TRY IT:
Filter out every line below that lacks "IUPK和IUPK", and copy the rest.

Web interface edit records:
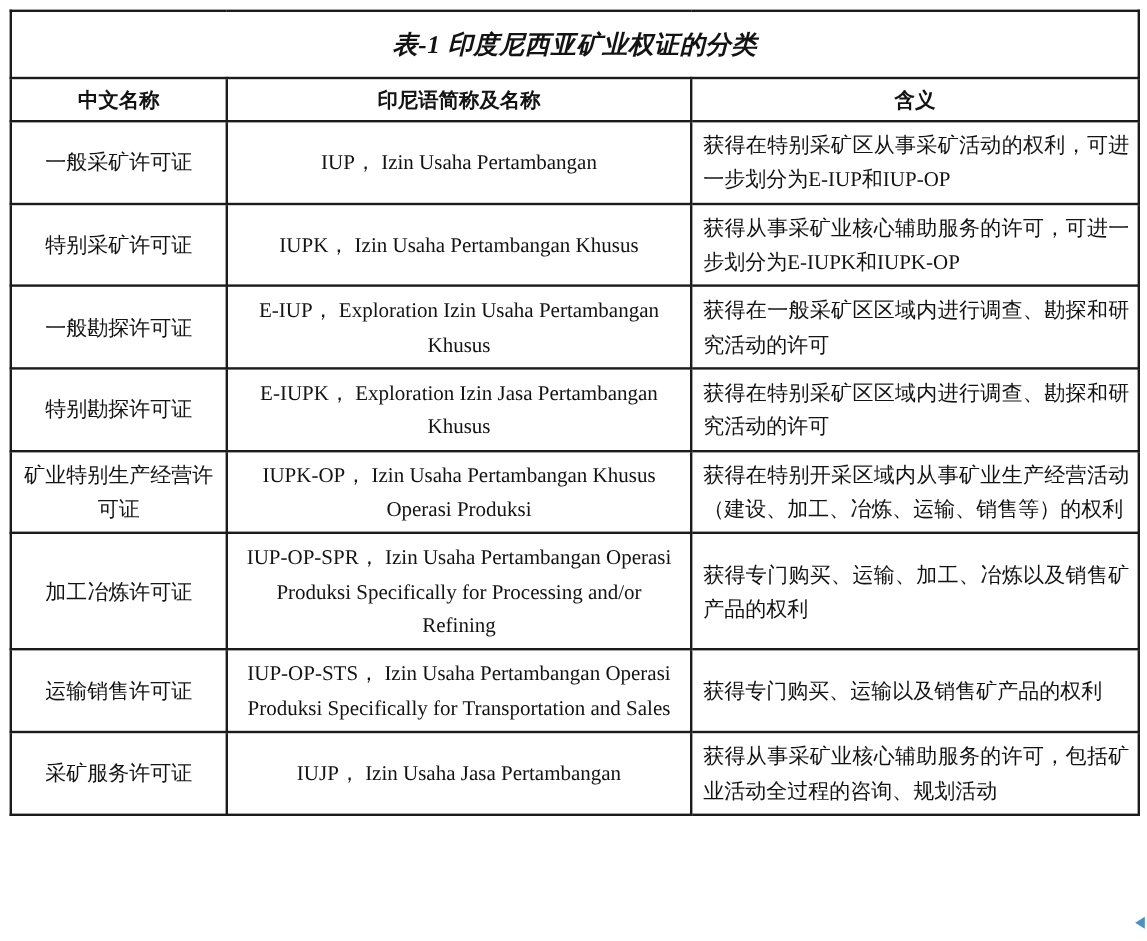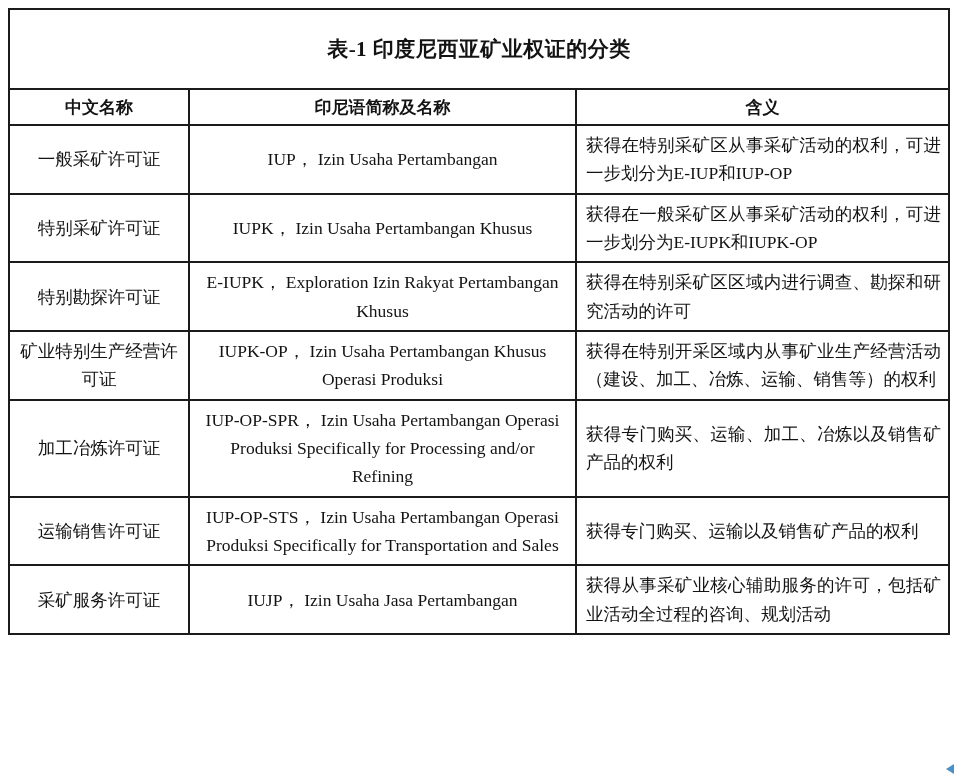--- a/index.html
+++ b/index.html
@@ -29,7 +29,8 @@
     text-align: center;
     height: 46px;
     letter-spacing: 0.5px;
-    padding: 16px 4px;
+    padding: 4px 4px;
+    font-style: italic;
   }
   .header-cell {
     font-size: 17px;

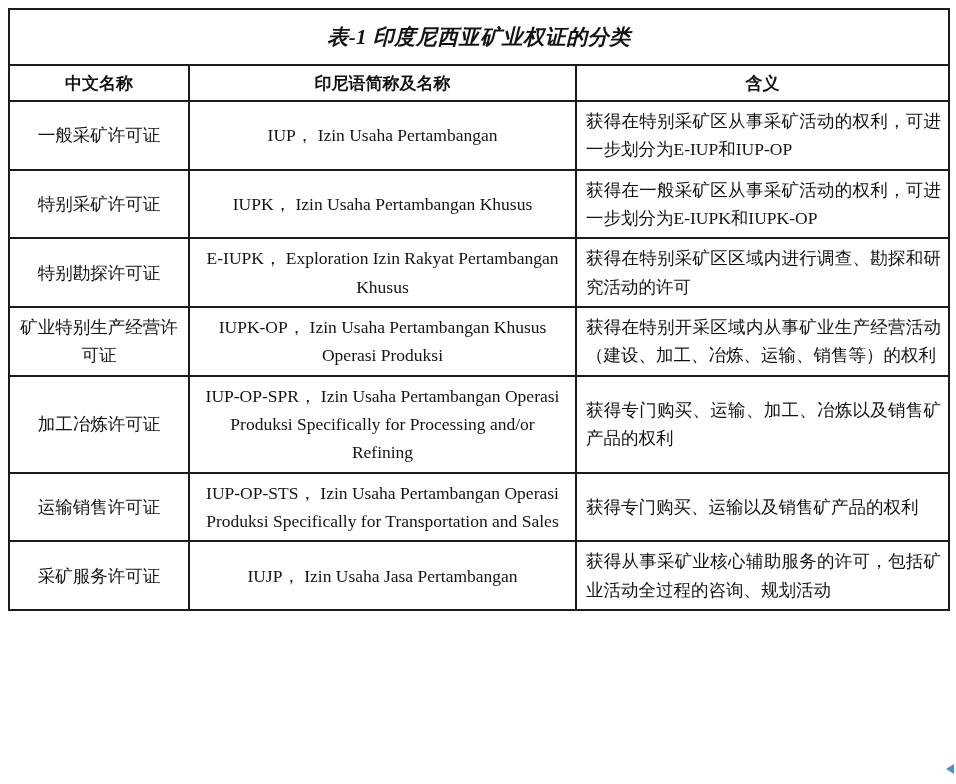--- a/index.html
+++ b/index.html
@@ -88,7 +88,7 @@
     <tr>
       <td class="cell c1">特别采矿许可证</td>
       <td class="cell c2">IUPK， Izin Usaha Pertambangan Khusus</td>
-      <td class="cell c3">获得在一般采矿区从事采矿活动的权利，可进一步划分为E-IUPK和IUPK-OP</td>
+      <td class="cell c3">获得从事采矿业核心辅助服务的许可，可进一步划分为E-IUPK和IUPK-OP</td>
     </tr>
     <tr>
       <td class="cell c1">特别勘探许可证</td>

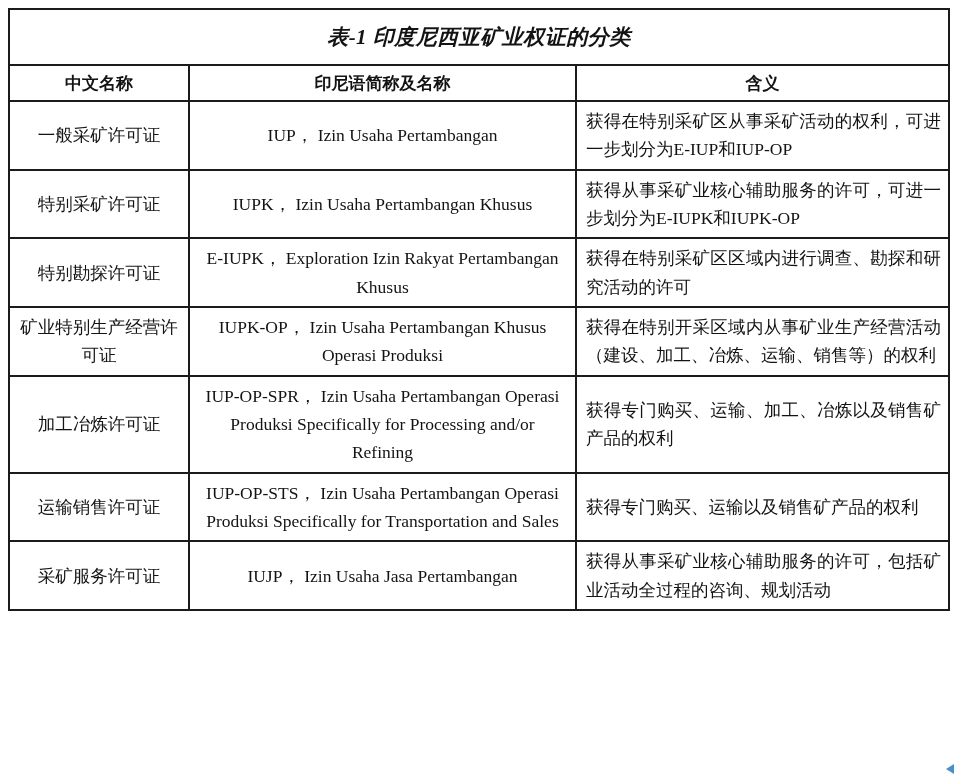--- a/index.html
+++ b/index.html
@@ -91,6 +91,11 @@
       <td class="cell c3">获得从事采矿业核心辅助服务的许可，可进一步划分为E-IUPK和IUPK-OP</td>
     </tr>
     <tr>
+      <td class="cell c1">一般勘探许可证</td>
+      <td class="cell c2">E-IUP， Exploration Izin Usaha Pertambangan Khusus</td>
+      <td class="cell c3">获得在一般采矿区区域内进行调查、勘探和研究活动的许可</td>
+    </tr>
+    <tr>
       <td class="cell c1">特别勘探许可证</td>
       <td class="cell c2">E-IUPK， Exploration Izin Rakyat Pertambangan Khusus</td>
       <td class="cell c3">获得在特别采矿区区域内进行调查、勘探和研究活动的许可</td>

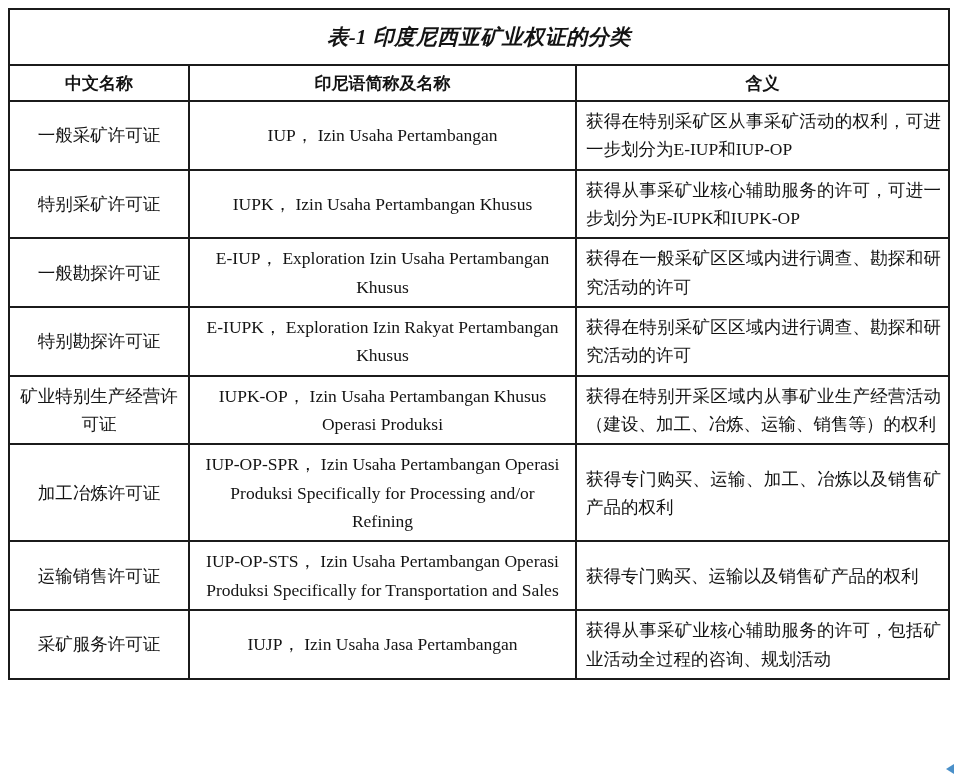--- a/index.html
+++ b/index.html
@@ -97,7 +97,7 @@
     </tr>
     <tr>
       <td class="cell c1">特别勘探许可证</td>
-      <td class="cell c2">E-IUPK， Exploration Izin Rakyat Pertambangan Khusus</td>
+      <td class="cell c2">E-IUPK， Exploration Izin Jasa Pertambangan Khusus</td>
       <td class="cell c3">获得在特别采矿区区域内进行调查、勘探和研究活动的许可</td>
     </tr>
     <tr>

EXPECTED OUTPUT:
-      <td class="cell c3">获得在一般采矿区从事采矿活动的权利，可进一步划分为E-IUPK和IUPK-OP</td>
+      <td class="cell c3">获得从事采矿业核心辅助服务的许可，可进一步划分为E-IUPK和IUPK-OP</td>
       <td class="cell c3">获得从事采矿业核心辅助服务的许可，可进一步划分为E-IUPK和IUPK-OP</td>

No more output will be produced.